History

United States
- Name: Augustine B. McManus
- Namesake: Augustine B. McManus
- Ordered: as type (EC2-S-C1) hull, MC hull 2361
- Builder: J.A. Jones Construction, Brunswick, Georgia
- Cost: $1,048,743
- Yard number: 146
- Way number: 6
- Laid down: 21 April 1944
- Launched: 10 June 1944
- Sponsored by: Mrs.
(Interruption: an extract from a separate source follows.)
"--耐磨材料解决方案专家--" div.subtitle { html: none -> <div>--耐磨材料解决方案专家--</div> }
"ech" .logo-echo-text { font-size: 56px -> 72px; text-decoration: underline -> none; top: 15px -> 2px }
William J. Harrison
- Completed: 24 June 1944
- Identification: Call Signal: WPYY; ;
- Fate: Laid up in National Defense Reserve Fleet, Wilmington, North Carolina, 27 March 1948; Laid up in National Defense Reserve Fleet, Hudson River Group, 27 May 1952; Sold for scrapping, 30 September 1970;

General characteristics
- Class & type: Liberty ship; type EC2-S-C1, standard;
- Tonnage: 10,865 LT DWT; 7,176 GRT;
- Displacement: 3,380 long tons (3,434 t) (light); 14,245 long tons (14,474 t) (max);
- Length: 441 feet 6 inches (135 m) oa; 416 feet (127 m) pp; 427 feet (130 m) lwl;
- Beam: 57 feet (17 m)
- Draft: 27 ft 9.25 in (8.4646 m)
- Installed power: 2 × Oil fired 450 °F (232 °C) boilers, operating at 220 psi (1,500 kPa); 2,500 hp (1,900 kW);
- Propulsion: 1 × triple-expansion steam engine, (manufactured by National Transit Company, Oil City, Pennsylvania); 1 × screw propeller;
- Speed: 11.5 knots (21.3 km/h; 13.2 mph)
- Capacity: 562,608 cubic feet (15,931 m^{3}) (grain); 499,573 cubic feet (14,146 m^{3}) (bale);
- Complement: 38–62 USMM; 21–40 USNAG;
- Armament: Varied by ship; Bow-mounted 3-inch (76 mm)/50-caliber gun; Stern-mounted 4-inch (102 mm)/50-caliber gun; 2–8 × single 20-millimeter (0.79 in) Oerlikon anti-aircraft (AA) cannons and/or,; 2–8 × 37-millimeter (1.46 in) M1 AA guns;

= SS Augustine B. McManus =

World War II Liberty ship of the United States

SS Augustine B. McManus was a Liberty ship built in the United States during World War II. She was named after Augustine B. McManus, a US Navy officer and a Navy Hydrographic Bureau scientist that had testified at the Titanic disaster trials.

==Construction==
Augustine B. McManus was laid down on 21 April 1944, under a Maritime Commission (MARCOM) contract, MC hull 2361, by J.A. Jones Construction, Brunswick, Georgia; she was sponsored by Mrs. William J. Harrison, and launched on 10 June 1944.

==History==
She was allocated to William J. Rountree Company, on 24 June 1944. On 17 December 1945, she was laid up in the National Defense Reserve Fleet in Wilmington, North Carolina. On 27 May 1952, she was laid up in the National Defense Reserve Fleet in the Hudson River Group. On 4 June 1953, she was withdrawn from the fleet to be loaded with grain under the "Grain Program 1953", she returned loaded with grain on 17 June 1953. She was again withdrawn from the fleet on 27 April 1956, to have the grain unloaded, she returned reloaded on 22 May 1956. She was withdrawn from the fleet on 23 May 1963, to have the grain unloaded, she returned empty on 28 May 1963. On 30 September 1970, she was sold to Union Mineral & Alloys Corporation, along with three other ships, for $160,646.16, for scrapping. She was delivered on 18 November 1970.